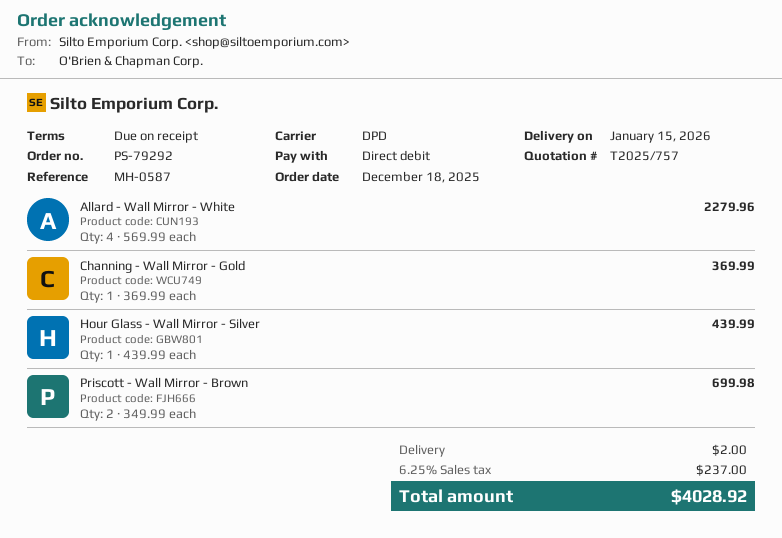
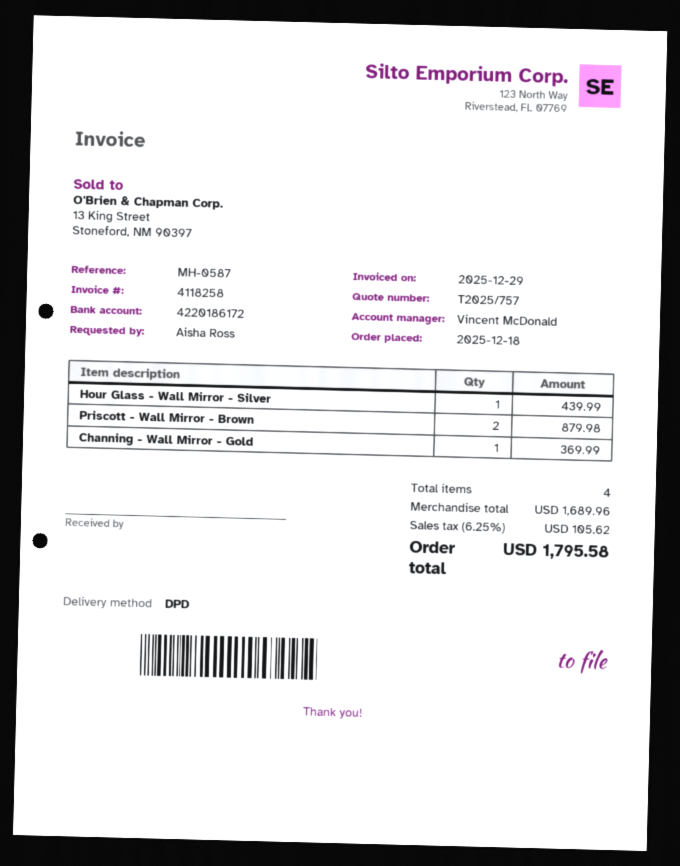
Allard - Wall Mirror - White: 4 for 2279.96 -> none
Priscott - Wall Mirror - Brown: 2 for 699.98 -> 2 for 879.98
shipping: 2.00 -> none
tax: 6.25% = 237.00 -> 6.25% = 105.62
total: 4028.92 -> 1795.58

▸ EXERCISE
Return the material above verbatim. Pictures are to be excluded.

▸ RESULT FOR THIS TASK
Allard - Wall Mirror - White: 4 for 2279.96 -> none
Priscott - Wall Mirror - Brown: 2 for 699.98 -> 2 for 879.98
shipping: 2.00 -> none
tax: 6.25% = 237.00 -> 6.25% = 105.62
total: 4028.92 -> 1795.58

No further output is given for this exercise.